[Screenshot and code edit data]

-------

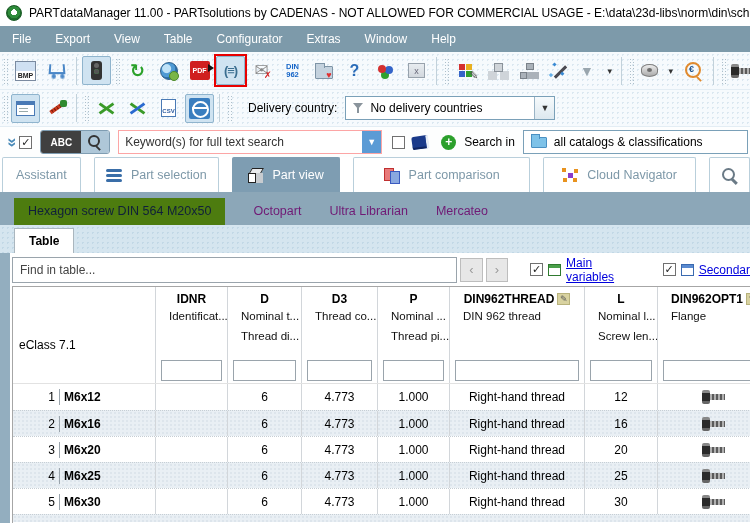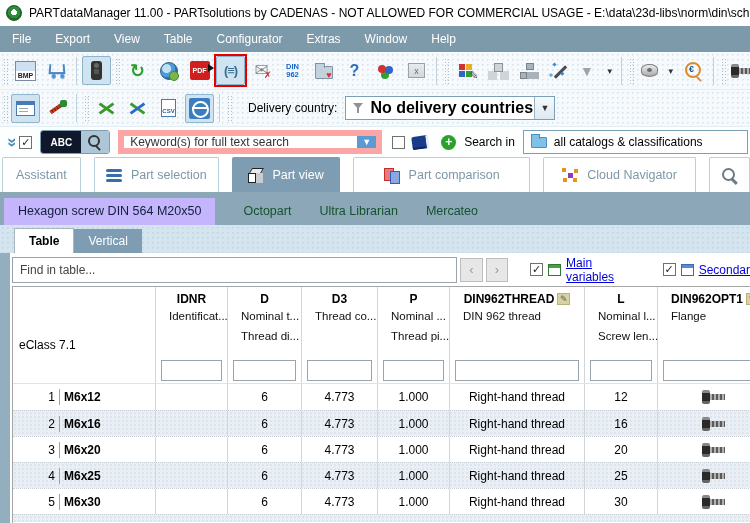"No delivery countries" .dc-value { font-size: 16px -> 12px; font-weight: bold -> none }
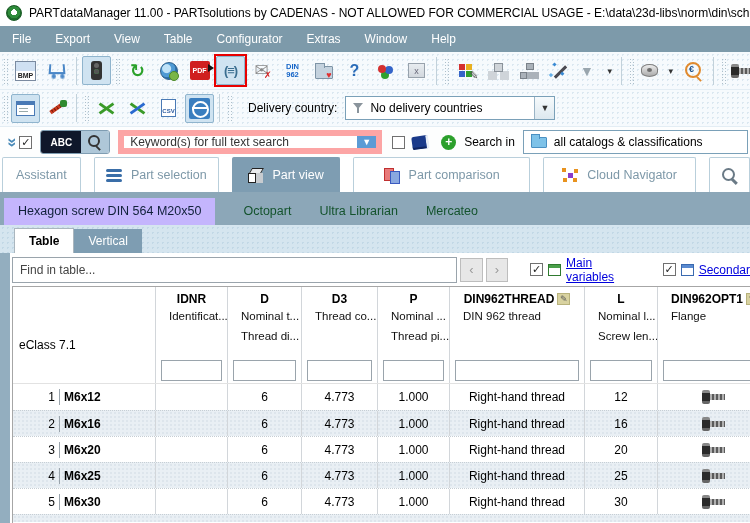"ABC" .seg-abc { background: #0f172a -> #404040 }
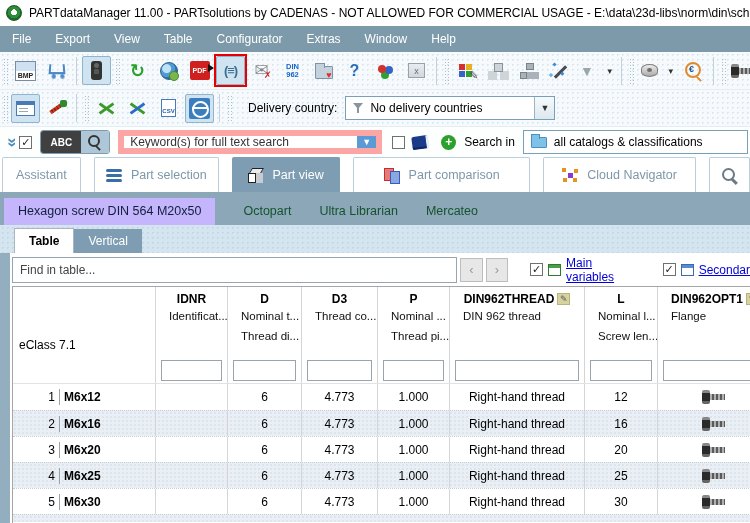"Keyword(s) for full text search" .kw-wrap { border: 6px solid #fca5a5 -> 1px solid #fca5a5 }
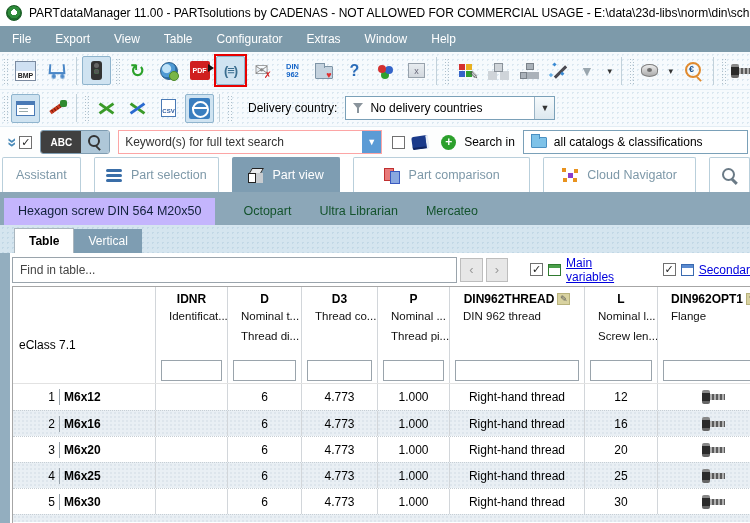"Hexagon screw DIN 564 M20x50" .stab.active { background: #c4b5fd -> #4d7c0f; margin-left: 4px -> 14px }
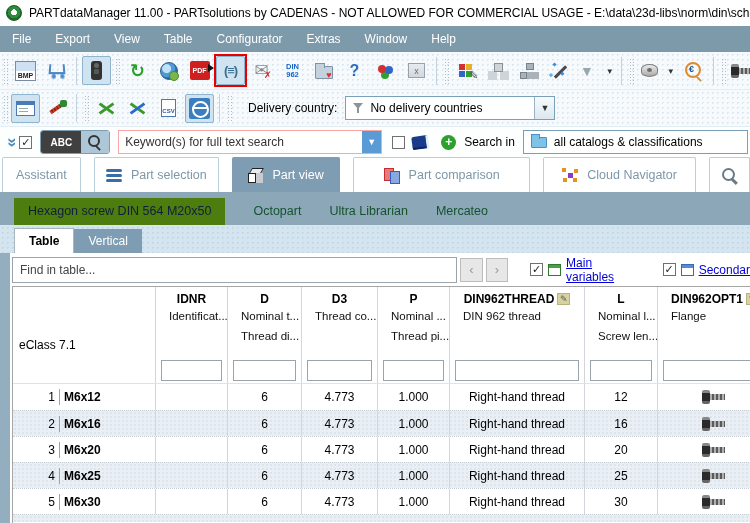"Octopart" .stab { color: #14532d -> #701a75 }
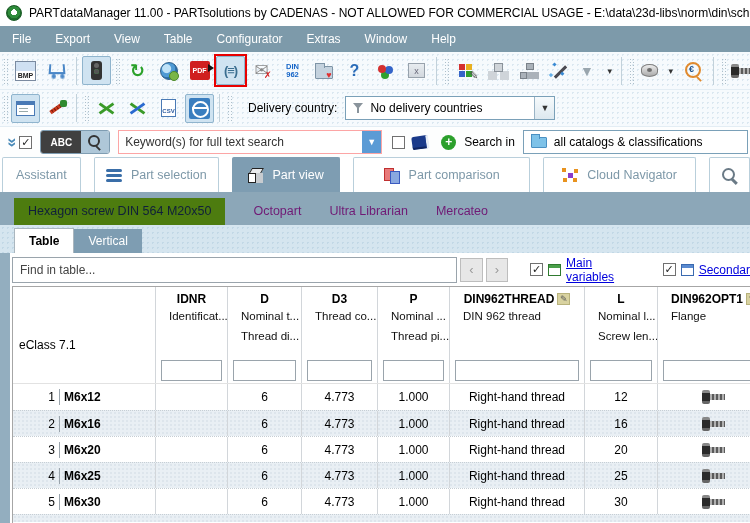"Vertical" div.vtab { html: <div>Vertical</div> -> none }
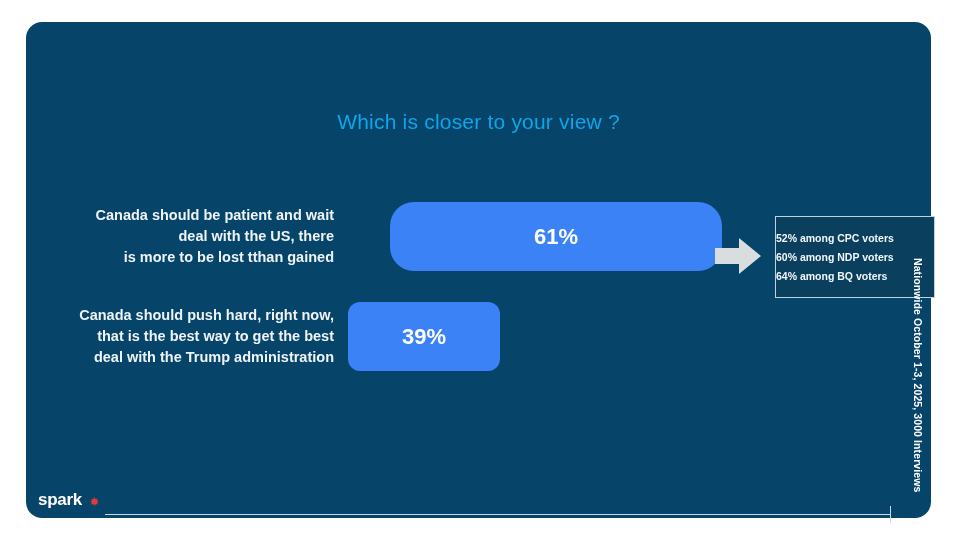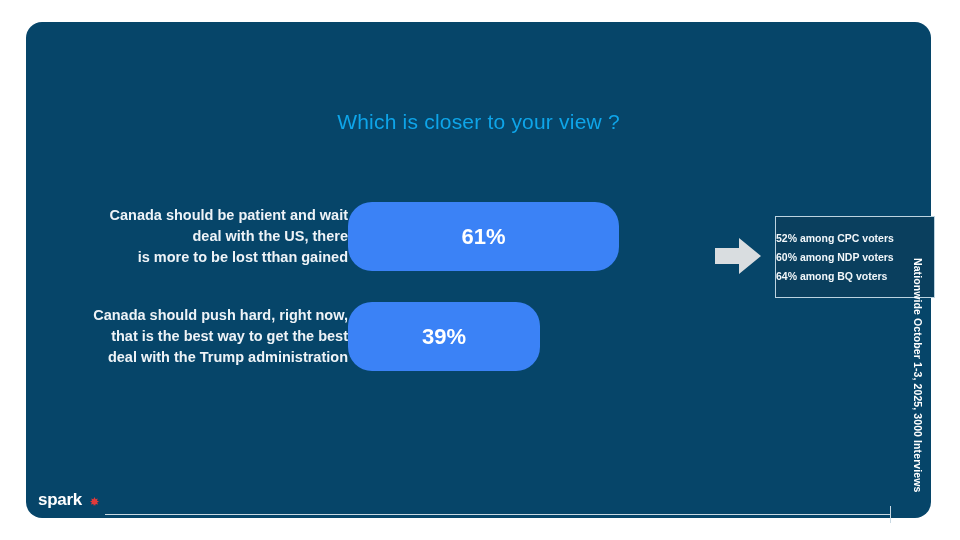"Canada should be patient and" .row-label { padding-right: none -> 14px }
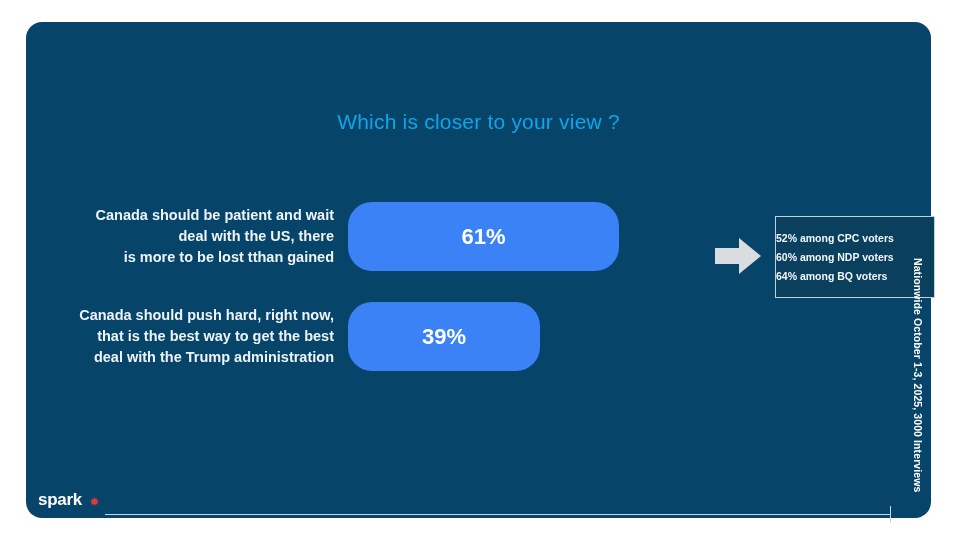"61%" #bar-1 { margin-left: none -> 42px; width: 271px -> 332px }
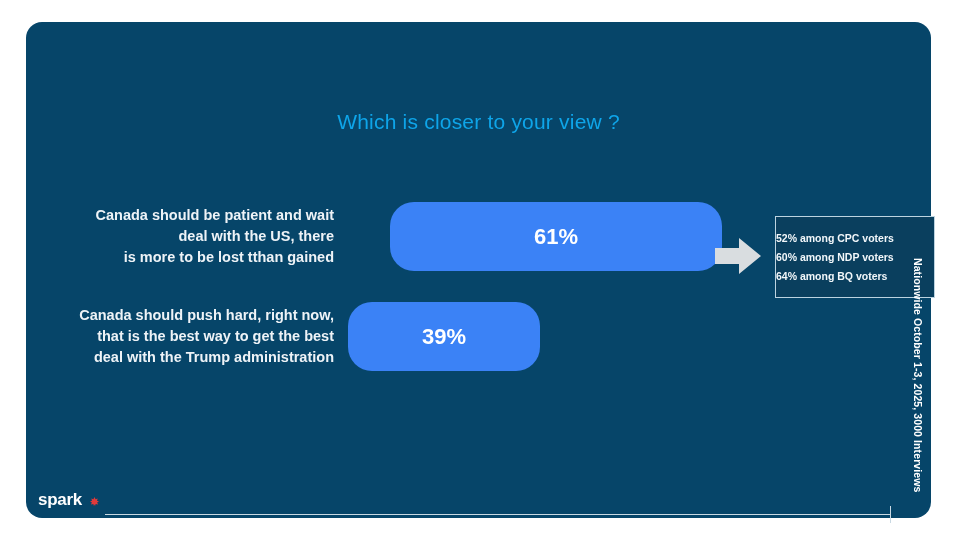"39%" #bar-2 { border-radius: none -> 12px; width: 192px -> 152px }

-------

ASSIGNED TASK: Each word of the data should be repeated exactly, and the pictures left out.

RESPONSE TO THIS TASK:
"No delivery countries" .dc-value { font-size: 16px -> 12px; font-weight: bold -> none }
"ABC" .seg-abc { background: #0f172a -> #404040 }
"Keyword(s) for full text search" .kw-wrap { border: 6px solid #fca5a5 -> 1px solid #fca5a5 }
"Hexagon screw DIN 564 M20x50" .stab.active { background: #c4b5fd -> #4d7c0f; margin-left: 4px -> 14px }
"Octopart" .stab { color: #14532d -> #701a75 }
"Vertical" div.vtab { html: <div>Vertical</div> -> none }
"Canada should be patient and" .row-label { padding-right: none -> 14px }
"61%" #bar-1 { margin-left: none -> 42px; width: 271px -> 332px }
"39%" #bar-2 { border-radius: none -> 12px; width: 192px -> 152px }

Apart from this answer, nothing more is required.